В таком случае верно, что ризоматическое мышление не будет укорененным, следовательно, оно обретет способность совмещать мысли из разных топосов. Суметь соединить производственные отношения и эротическую травму – значит осуществить ризоматический мыслительный акт, вот только придется потрудиться создать оригинальный концепт для данного синтеза. Ризоматическое мышление ни к чему не привязано, оно не пускает корни и путешествует, как номад (еще один делезианский концепт, чуть менее популярный). Согласимся, что это как минимум интересно, потому что ризоматическое мышление в любой момент норовит выкинуть какое-нибудь коленце. Его неукорененность означает, что от него никогда не знаешь, что ожидать. Таким образом, с ним весело.
С этической точки зрения к тому же ризоматическое мышление выглядит гораздо лучше древовидного. Древовидное мышление движимо волей к центру – скрытому или явному, а воля к центру и составляет основу того, что станет главным ругательством второй половины ХХ века: я имею в виду фашизм . В таком случае ризоматическое мышление, лишенное воли к центру, автоматически оказывается антифашистским. Однако это же делает его подозрительным с точки зрения государства и общества. Мы помним по одному из наших разговоров, что общество структурируется дискурсивно, оно распадается на множество дискурсов, обладающих собственными правилами игры; эти дискурсы и образуют те самые топосы, общие места, в которых укореняется древовидное мышление, – имея корень в каком-то одном месте, оно включается в общественную стратификацию, оказывается социально апроприированным. А как тогда быть с ризоматическим мышлением? Оно нигде не укоренено, не вписано в тот или иной дискурс, поэтому для него, собственно говоря, нет места в обществе. Таким образом, ризома еще и антисоциальна, что, впрочем, добавляет ей шарма, ибо бунтарство по-прежнему в моде.

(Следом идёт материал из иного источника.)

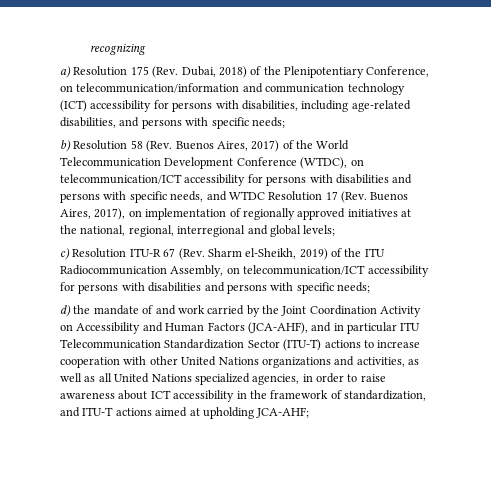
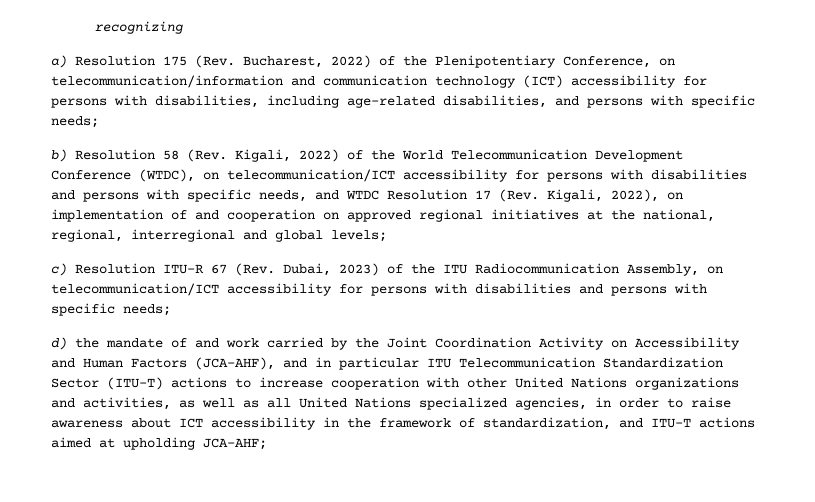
- a) Resolution 175 (Rev. Dubai, 2018) of the Plenipotentiary Conference, on telecommunication/information and communication technology (ICT) accessibility for persons with disabilities, including age-related disabilities, and persons with specific needs;
+ a) Resolution 175 (Rev. Bucharest, 2022) of the Plenipotentiary Conference, on telecommunication/information and communication technology (ICT) accessibility for persons with disabilities, including age-related disabilities, and persons with specific needs;
- b) Resolution 58 (Rev. Buenos Aires, 2017) of the World Telecommunication Development Conference (WTDC), on telecommunication/ICT accessibility for persons with disabilities and persons with specific needs, and WTDC Resolution 17 (Rev. Buenos Aires, 2017), on implementation of regionally approved initiatives at the national, regional, interregional and global levels;
+ b) Resolution 58 (Rev. Kigali, 2022) of the World Telecommunication Development Conference (WTDC), on telecommunication/ICT accessibility for persons with disabilities and persons with specific needs, and WTDC Resolution 17 (Rev. Kigali, 2022), on implementation of and cooperation on approved regional initiatives at the national, regional, interregional and global levels;
- c) Resolution ITU-R 67 (Rev. Sharm el-Sheikh, 2019) of the ITU Radiocommunication Assembly, on telecommunication/ICT accessibility for persons with disabilities and persons with specific needs;
+ c) Resolution ITU-R 67 (Rev. Dubai, 2023) of the ITU Radiocommunication Assembly, on telecommunication/ICT accessibility for persons with disabilities and persons with specific needs;

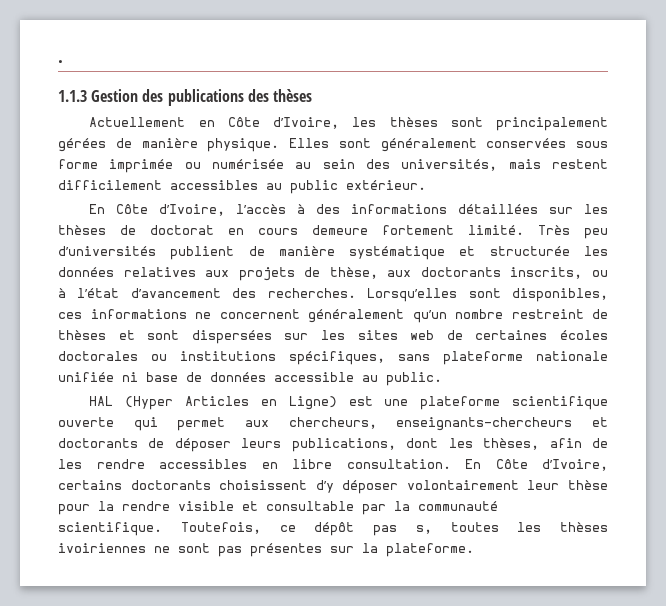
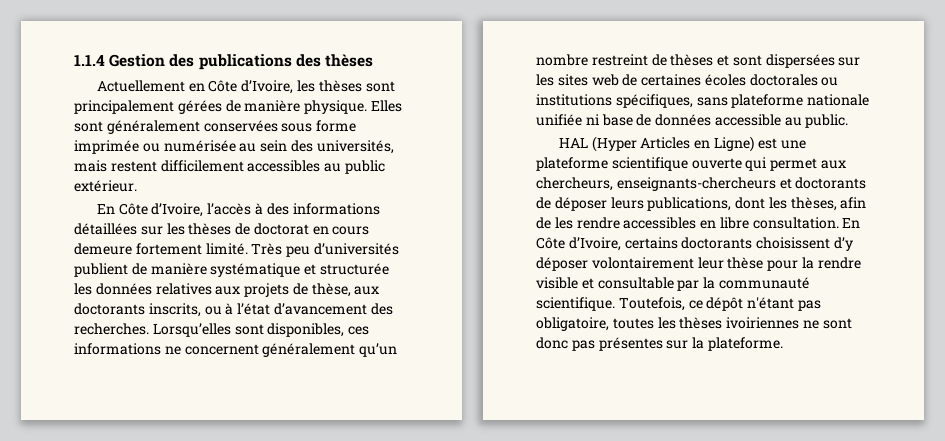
- .
- 1.1.3 Gestion des publications des thèses
+ 1.1.4 Gestion des publications des thèses
- Toutefois, ce dépôt pas s, toutes les thèses ivoiriennes ne sont pas présentes sur la plateforme.
+ Toutefois, ce dépôt n'étant pas obligatoire, toutes les thèses ivoiriennes ne sont donc pas présentes sur la plateforme.

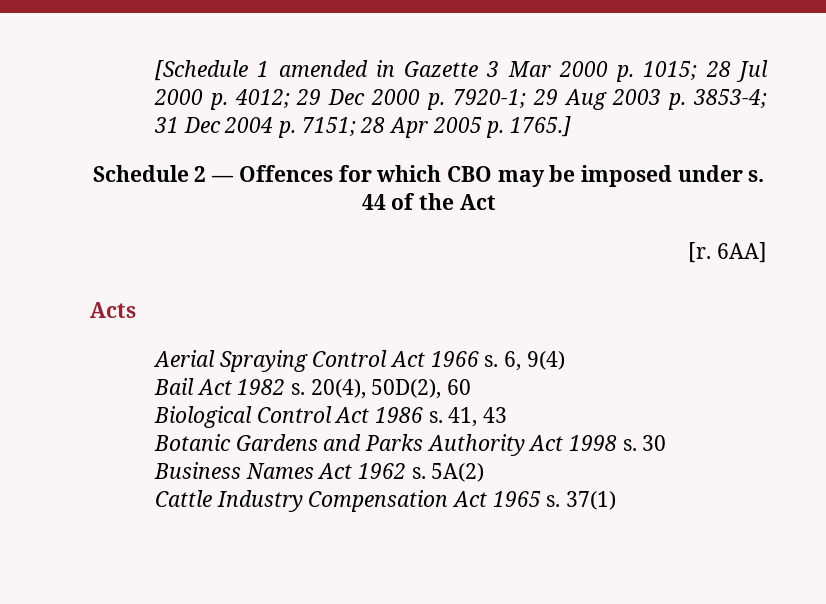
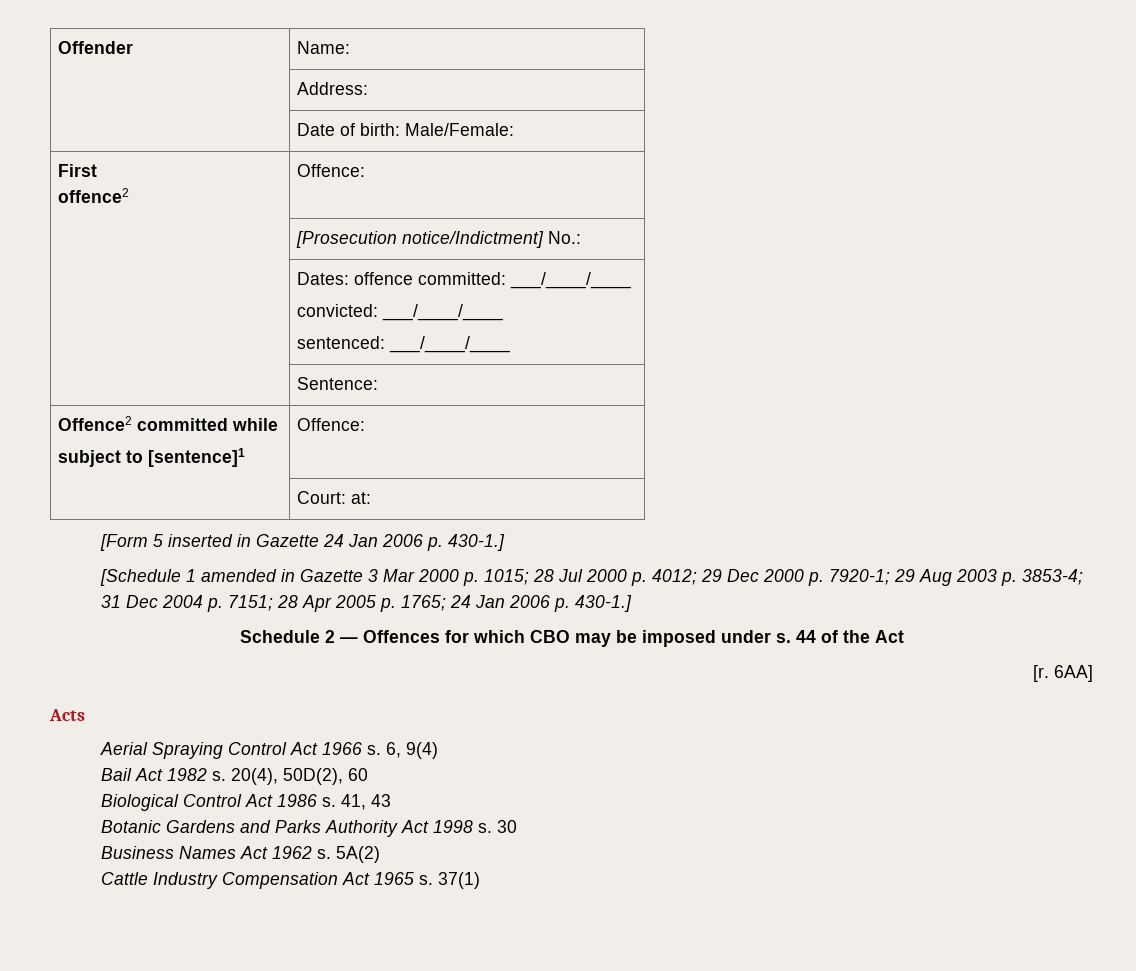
+ Offender | Name:
+ | Address:
+ | Date of birth: Male/Female:
+ First
+ offence2 | Offence:
+ | [Prosecution notice/Indictment] No.:
+ | Dates: offence committed: ___/____/____
+ convicted: ___/____/____
+ sentenced: ___/____/____
+ | Sentence:
+ Offence2 committed while
+ subject to [sentence]1 | Offence:
+ | Court: at:
+ [Form 5 inserted in Gazette 24 Jan 2006 p. 430-1.]
- [Schedule 1 amended in Gazette 3 Mar 2000 p. 1015; 28 Jul 2000 p. 4012; 29 Dec 2000 p. 7920-1; 29 Aug 2003 p. 3853-4; 31 Dec 2004 p. 7151; 28 Apr 2005 p. 1765.]
+ [Schedule 1 amended in Gazette 3 Mar 2000 p. 1015; 28 Jul 2000 p. 4012; 29 Dec 2000 p. 7920-1; 29 Aug 2003 p. 3853-4; 31 Dec 2004 p. 7151; 28 Apr 2005 p. 1765; 24 Jan 2006 p. 430-1.]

Внутреннее устройство ризомы поистине плюралистично и свободолюбиво. Любая ее точка может быть присоединена к любой другой ее точке. Любой элемент вступает в коммуникацию с любым другим элементом, и никакие иерархические препоны не могут служить этому помехой. Элементы ризомы гетерогенны, неоднородны, однако при этом они свободно вступают в связи. Назовем это союзом непохожего. Фашизоидные и центростремительные структуры, напротив, не терпят связи гетерогенного – таких как, к примеру, связи между разными расами и разными классами. На каждом уровне центростремительной структуры гомогенные связи подчеркнуто крепки, а все гетерогенное либо помещено на какой-нибудь другой уровень (к примеру, господа/рабы), либо выброшено за пределы структуры (арийцы/евреи). Ризома же, в свою очередь, нарушает гомогенные связи и заново связывает разнородные элементы (бесклассовое общество, свободная любовь и прочее).

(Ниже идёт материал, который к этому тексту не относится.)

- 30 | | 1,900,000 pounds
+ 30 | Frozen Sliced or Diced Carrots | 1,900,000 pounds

Исходя из гетерогенного, ризома образует не единство, а множественность (однако множественность, концептуально взятую как единство, – как в теории множеств). Она стремится не центрировать, а децентрировать, не отождествлять, а различать. Именно это и имеется в виду, когда говорится, что ризома лишена корня – она не возводит свои элементы к единому центру. Отсюда сделаем еще один шаг и скажем, что ризома не предполагает субъект-объектного деления и вообще стремится обходиться без устаревших концептов субъекта и объекта. Понять это нетрудно, ведь субъект и объект – это одни из основных механизмов центрации и единения в европейской интеллектуальной культуре. Под рубрику субъекта мы подводим множественность индивидуальных аффектов, под рубрику объекта – множественность эффектов окружающего мира. Ризоматическое мышление предлагает рассматривать их именно с точки зрения множественности, не производя над ними насилие центрации на абстрактном принципе личности или вещи. Пускай индивид будет разным, пускай разной будет вещь – главное не в том, чтобы завладеть их бытием через систему жестких абстракций, главное в том, чтобы увидеть нечто во всей пестроте его ракурсов, увидеть нечто сотней глаз, как учил Ницше.

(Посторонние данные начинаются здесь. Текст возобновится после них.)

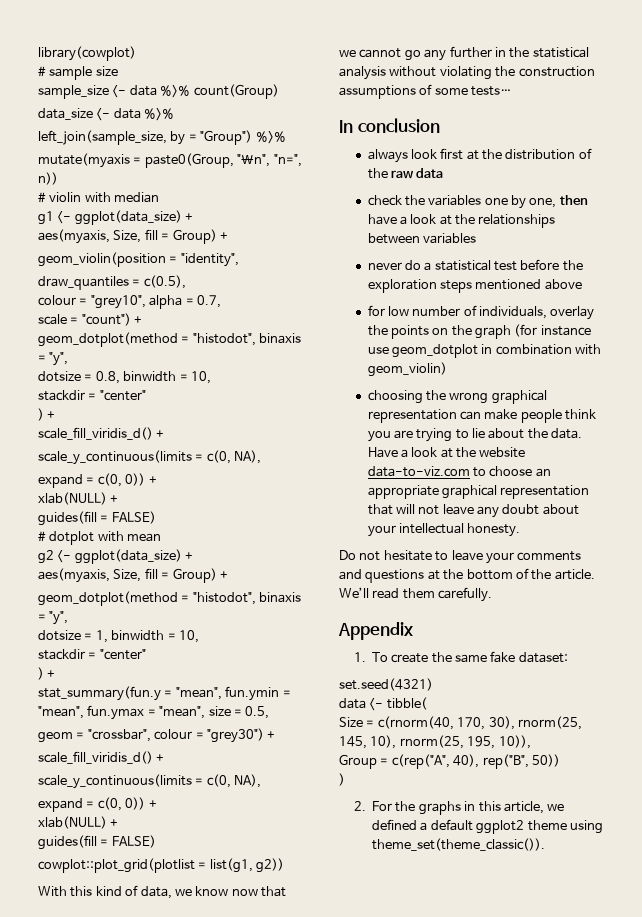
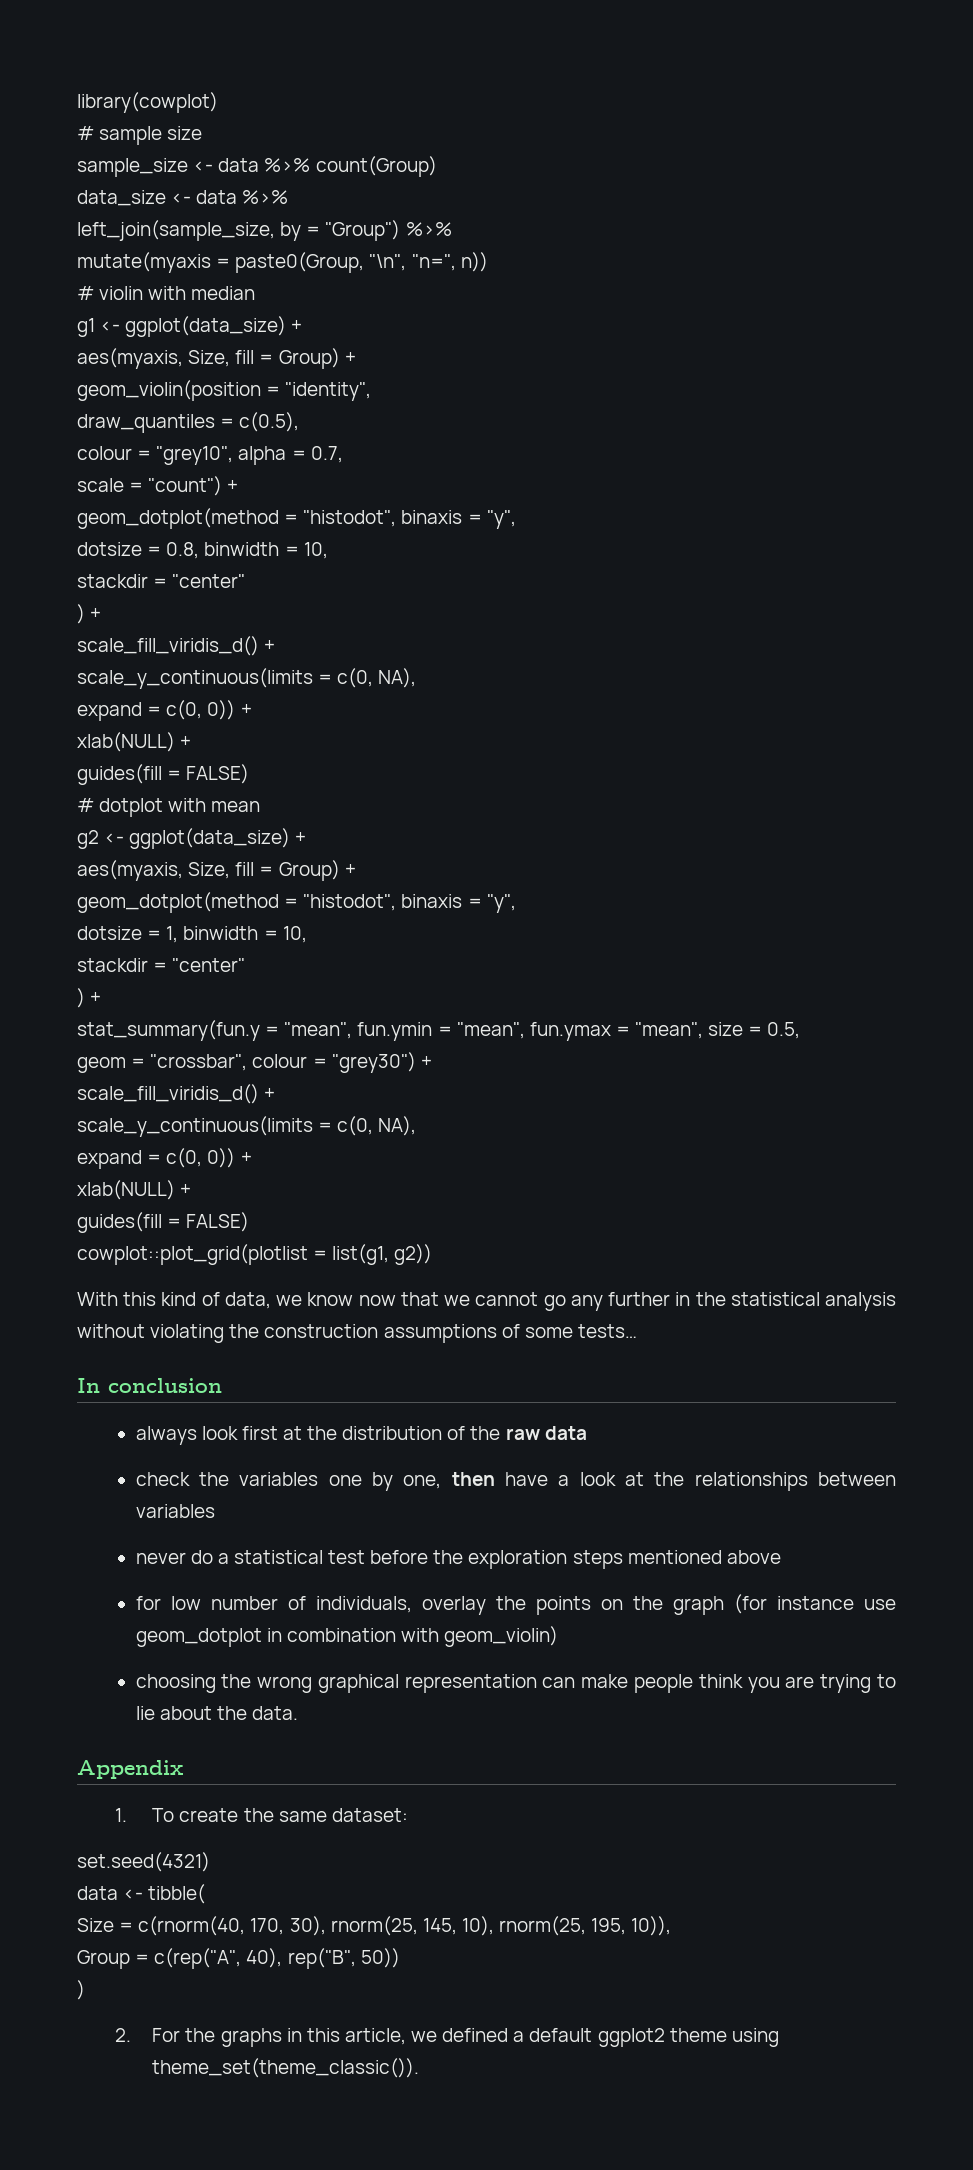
- Have a look at the website data-to-viz.com to choose an appropriate graphical representation that will not leave any doubt about your intellectual honesty.
- Do not hesitate to leave your comments and questions at the bottom of the article. We’ll read them carefully.
- 1. To create the same fake dataset:
+ 1. To create the same dataset:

Следующий шаг: ризома строится не на точках, но на линиях. Что бы это значило? Не более, чем то, что точка есть абстрагированное тождество: тождество потому, что точка самодостаточна и равна самой себе, абстрагированное потому, что точка есть плод особой интеллектуальной операции, ибо в природе никаких точек не встречается. И если точка, таким образом, есть математическая модель бытия (того самого, которое впервые описал Парменид), то линия есть, напротив, математическая модель становления (восходящего, в свою очередь, к Гераклиту, хотя и не столь точно эксплицированным образом). Линия не ограничивается тождеством, потому что она есть движение – от одной точки к другой и далее, не равняясь, таким образом, ни одной из отдельных точек, через которые она проходит. Поэтому древовидная структура строится на точках, тогда как ризома строится на линиях: конечно, и в ризоматической структуре можно выделить отдельные точки, но они будут вторичны по сравнению с движением, которое их обусловливает.